▶ _WHAT IS BEING ASKED_
For each line of the data that includes the word "tools", copy the line.

= Beginning of Section =

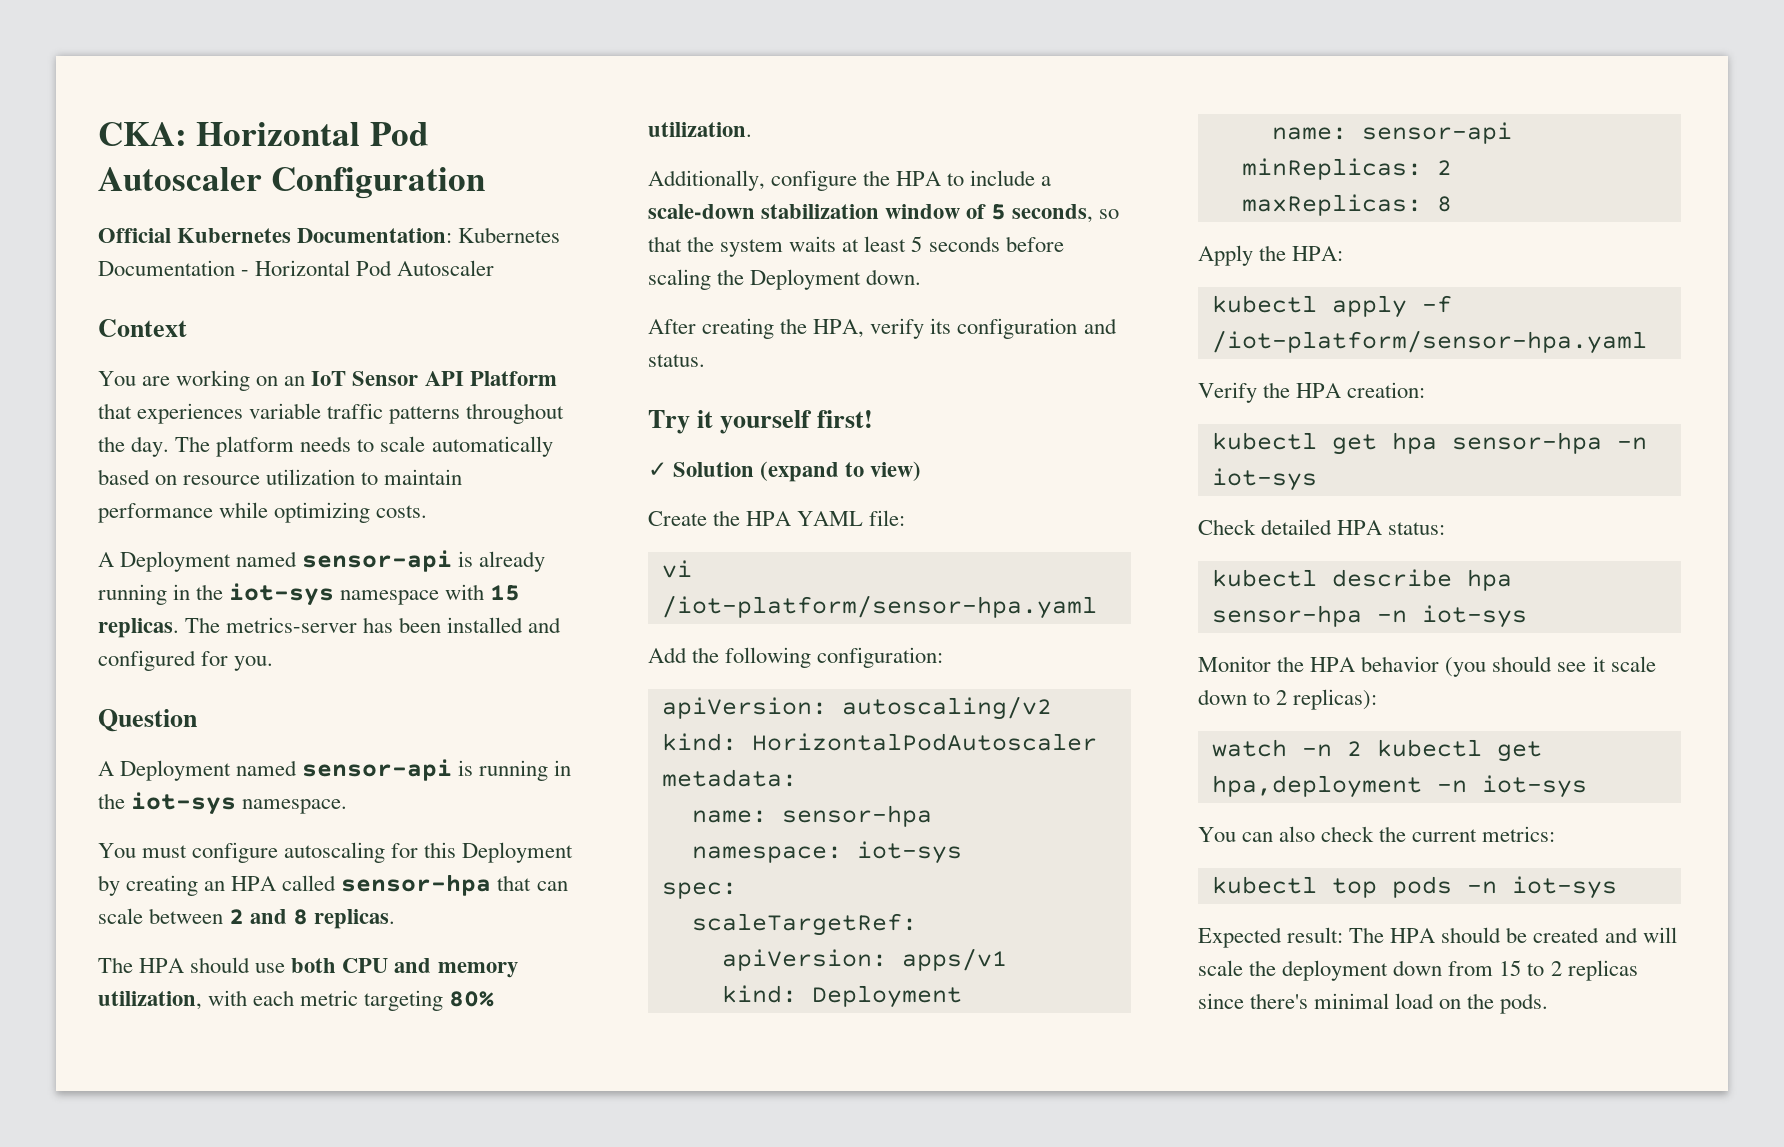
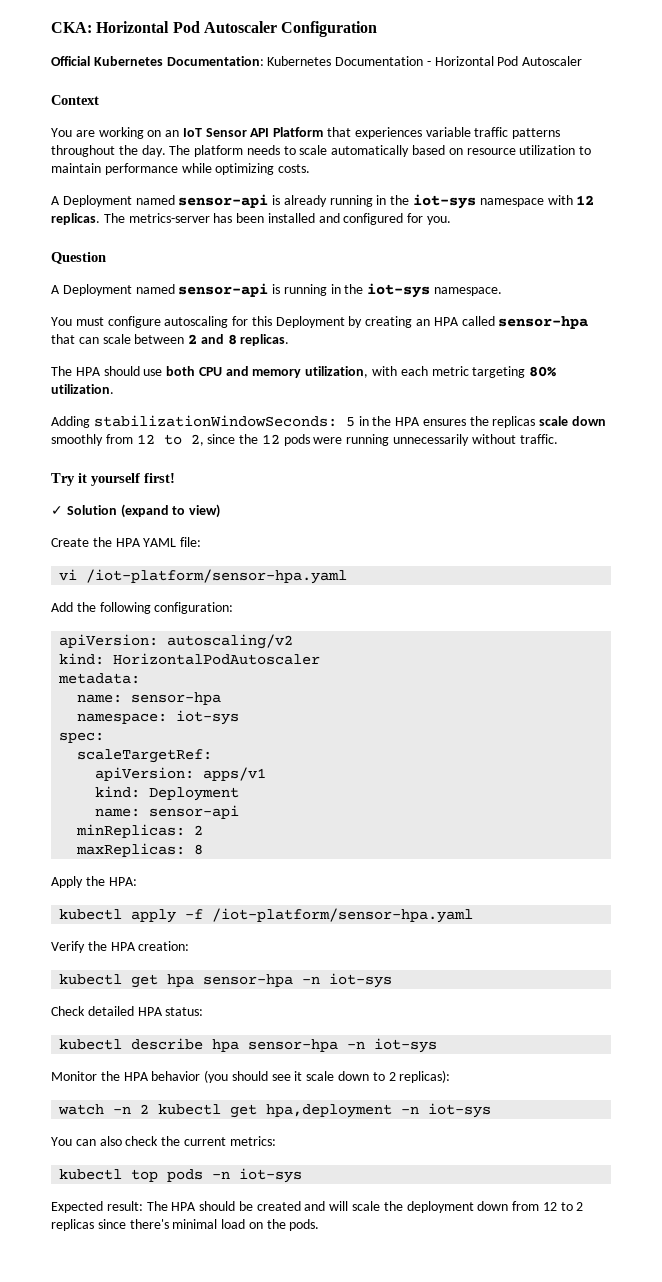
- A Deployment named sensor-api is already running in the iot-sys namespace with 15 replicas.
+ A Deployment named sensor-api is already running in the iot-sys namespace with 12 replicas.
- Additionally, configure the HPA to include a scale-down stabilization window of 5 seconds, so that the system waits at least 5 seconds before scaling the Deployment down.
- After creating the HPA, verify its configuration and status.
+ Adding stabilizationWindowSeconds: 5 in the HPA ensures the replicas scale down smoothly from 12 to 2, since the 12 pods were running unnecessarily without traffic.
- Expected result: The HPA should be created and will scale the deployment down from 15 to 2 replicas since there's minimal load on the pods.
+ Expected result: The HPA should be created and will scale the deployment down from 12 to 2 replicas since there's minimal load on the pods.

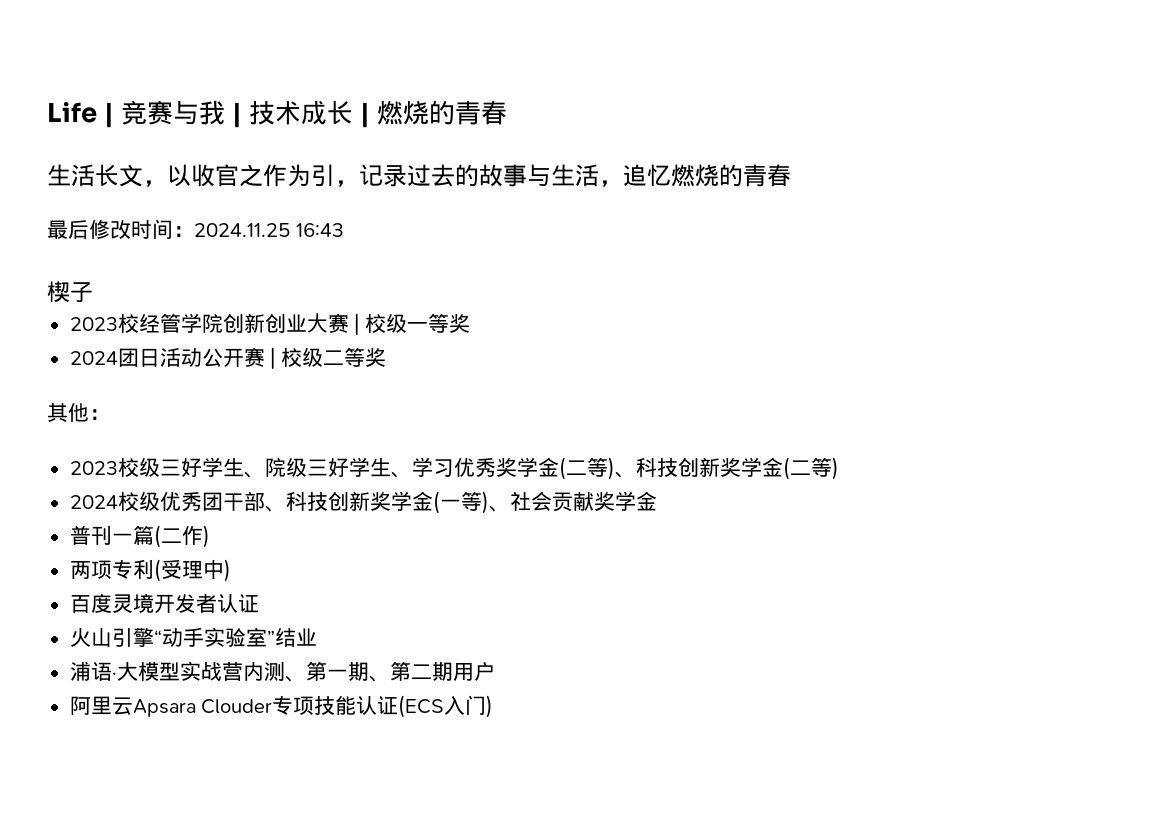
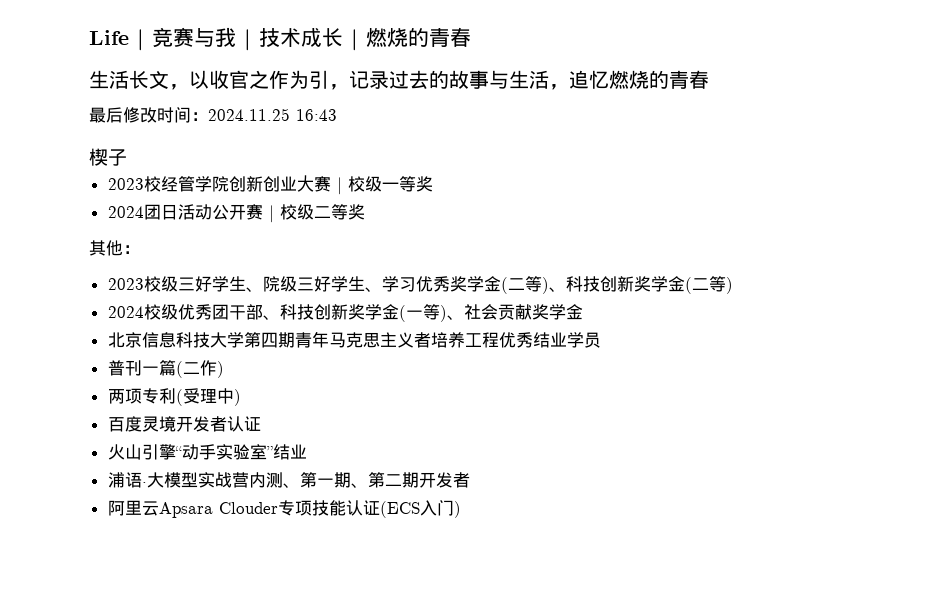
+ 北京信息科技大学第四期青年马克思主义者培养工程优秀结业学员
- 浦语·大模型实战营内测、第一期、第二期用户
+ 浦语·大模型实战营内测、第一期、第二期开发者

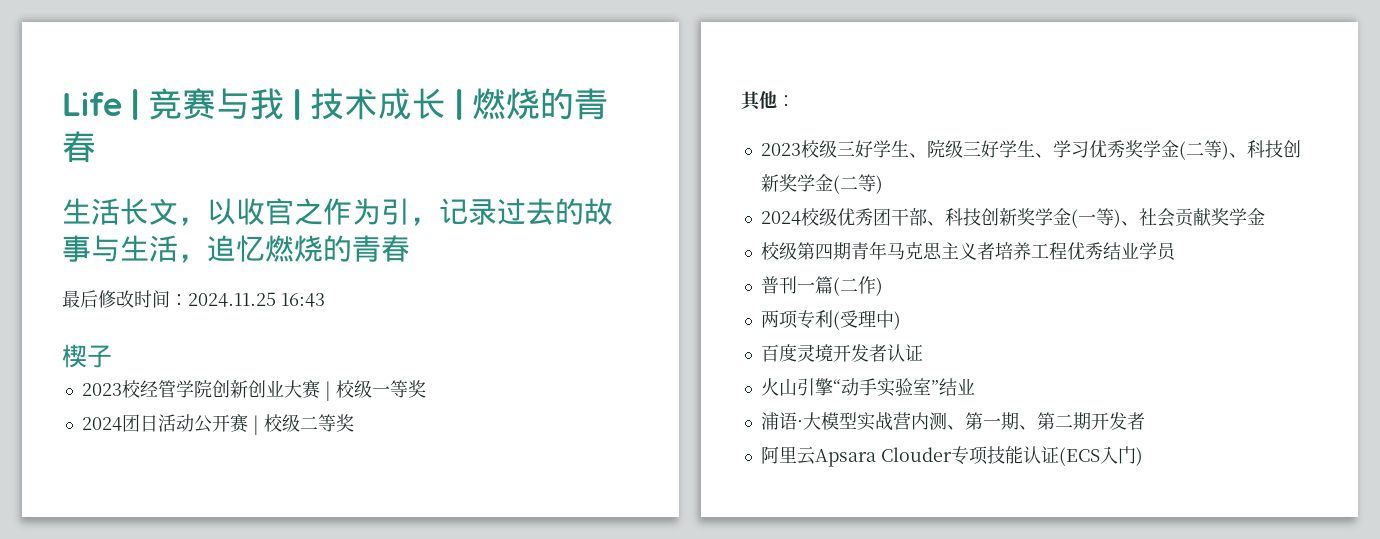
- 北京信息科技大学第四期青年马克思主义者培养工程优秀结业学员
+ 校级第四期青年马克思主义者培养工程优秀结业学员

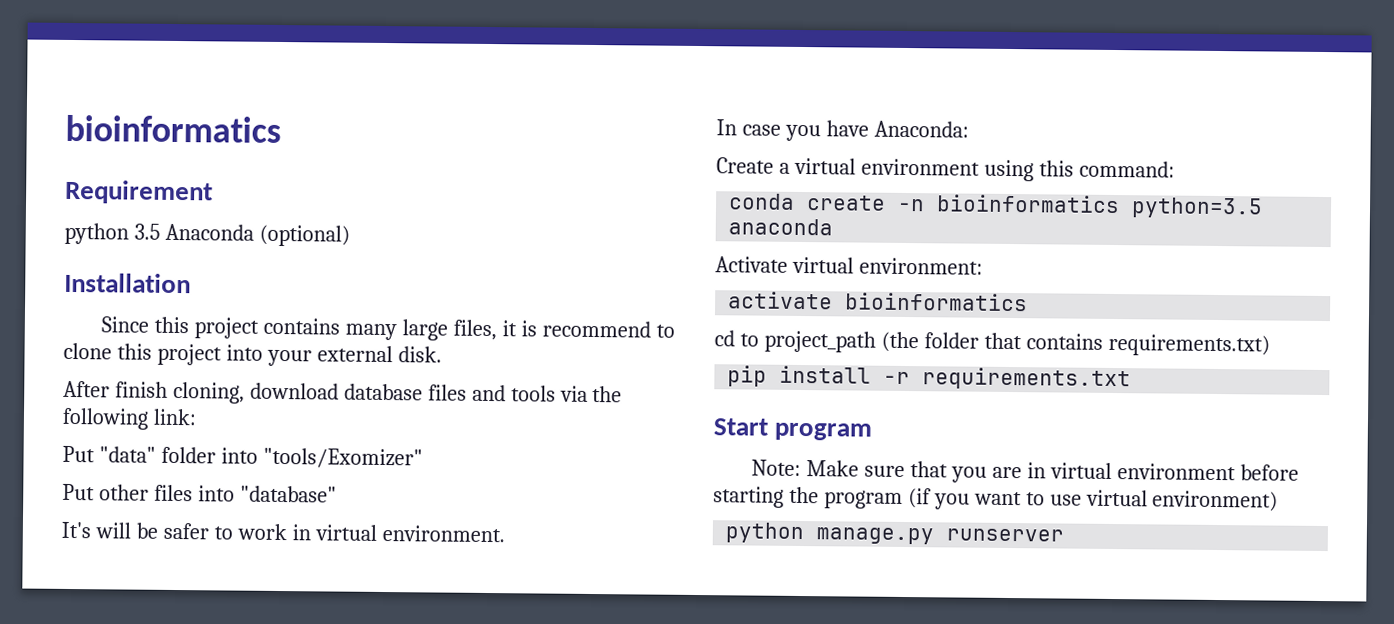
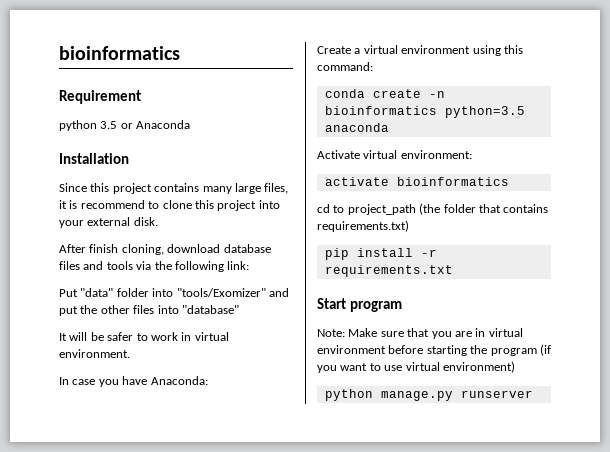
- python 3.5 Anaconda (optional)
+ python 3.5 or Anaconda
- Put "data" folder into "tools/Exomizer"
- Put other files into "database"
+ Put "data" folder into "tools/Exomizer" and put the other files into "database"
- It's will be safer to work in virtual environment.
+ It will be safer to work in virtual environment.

= End of Section =

▶ _EXERCISE OUTPUT_
- Put "data" folder into "tools/Exomizer"
+ Put "data" folder into "tools/Exomizer" and put the other files into "database"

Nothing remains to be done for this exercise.